Jains living outside India belong to various traditions: Digambara, Shvetambara, Terapanthi, Sthanakvasi, Shrimad Rajchandra are all represented. In many cases, they gather and worship together in spite of sectarian differences.
The Jain community in Ireland is involved across different occupations. The Jains in Ireland are estimated to be around 1000 people. The majority live in and around Dublin but a few families are spread across other parts of Ireland, including Northern Ireland. Jains in Ireland are a well settled and respected community. Jain Samaj Ireland includes members of all different panths within Jainism.
Jain Samaj Ireland aspires to build a Jain Temple in Ireland and is actively seeking support and guidance from various other Samaj in India and across the world.
There are no Jain temples in Germany. However, there are a few people living in Germany who practice Jainism. To support and practice Jainism, there are a few organizations or associations.
Main article: Jainism in Belgium
The Jain community in Europe, especially in Belgium, is mostly involved in the diamond business.
The Gujarati Jains in Belgium are estimated to be around 1500 people. The majority live in Antwerp, working in the wholesale diamond business. Belgian Indian Gujarati Jains control two-thirds of the rough diamonds trade and supplied India with roughly 36% of their rough diamonds. A major temple, with a cultural centre, has been built in Antwerp (Wilrijk), the diamond capital. Their spiritual leader is a full-fledged member of the Belgian Council of Religious Leaders, which he joined[clarification needed] on 17 December 2009.
Main article: Jainism in the United Kingdom
As of 2016, there are around 35,000 Jains in the United Kingdom.
One of the first Jain settlers, Champat Rai Jain, was in England during 1892–1897 to study law. He established the Rishabh Jain Lending Library in 1930. Later, he translated several Jain texts into English.

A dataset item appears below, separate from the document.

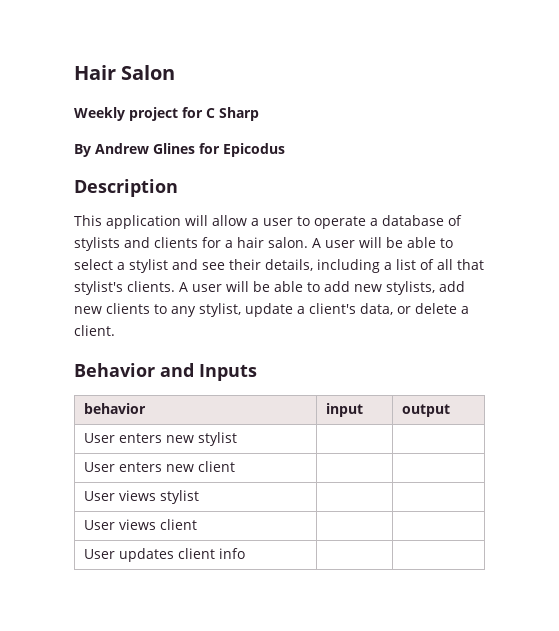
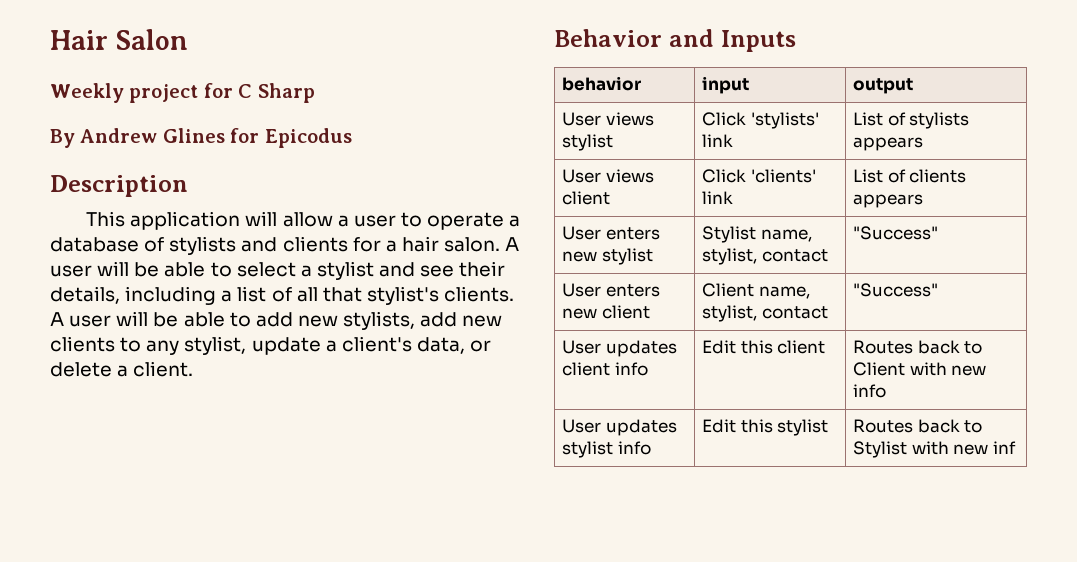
(451, 410) none -> [562,112,654,126] [562,134,614,151] [702,112,819,129] [702,134,734,147] [853,112,970,129] [853,137,924,151] [562,169,654,183] [562,191,611,205] [702,169,816,183] [702,191,734,204] [853,169,967,183] [853,194,924,208] // User views stylist | Click 'stylists' link | List of stylists appears // User views client | Click 'clients' link | List of clients appears
(238, 439) | -> [702,226,812,243] [702,248,828,265] [853,226,939,240] Stylist name, stylist, contact | "Success"
[84,490,200,504] [84,519,198,530] [84,548,246,562] | // User views stylist | | // User views client | | // User updates client info | | -> [702,283,810,299] [702,305,828,322] [853,283,939,297] [562,340,677,357] [562,362,648,376] [702,340,826,354] [853,340,983,354] [853,362,987,376] [853,384,887,398] [562,419,677,436] [562,441,651,458] [702,419,829,436] [853,419,983,433] [853,441,1016,458] Client name, stylist, contact | "Success" // User updates client info | Edit this client | Routes back to Client with new info // User updates stylist info | Edit this stylist | Routes back to Stylist with new inf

Leicester houses one of the world's few Jain temples outside of India. There is an Institute of Jainology at Greenford, London.
The last decade has seen the growth of the Jain community in Greater London. Currently the Jain Network have a derasar in Colindale and The Mahavir Foundation has a temple at Kenton Road, Kenton. It has consecrated images of Shri Mahavir Swami, Shri Parshvanath, Aadinathji, Shri Simandhar Swami and Shri Munisuvrata Swami. It also has Shri Gautam Swami and Padmavati Mata. There is a separate shrine of Manibhadra Veer, Ghantakarna Mahavir and Nakoda Bhairavji.
Shrimad Rajchandra Mission Dharampur also have UK centres in Leicester, London and Manchester.
Jainism A Way of Life by Vinod Kapashi
((cite web)): CS1 maint: multiple names: authors list (link)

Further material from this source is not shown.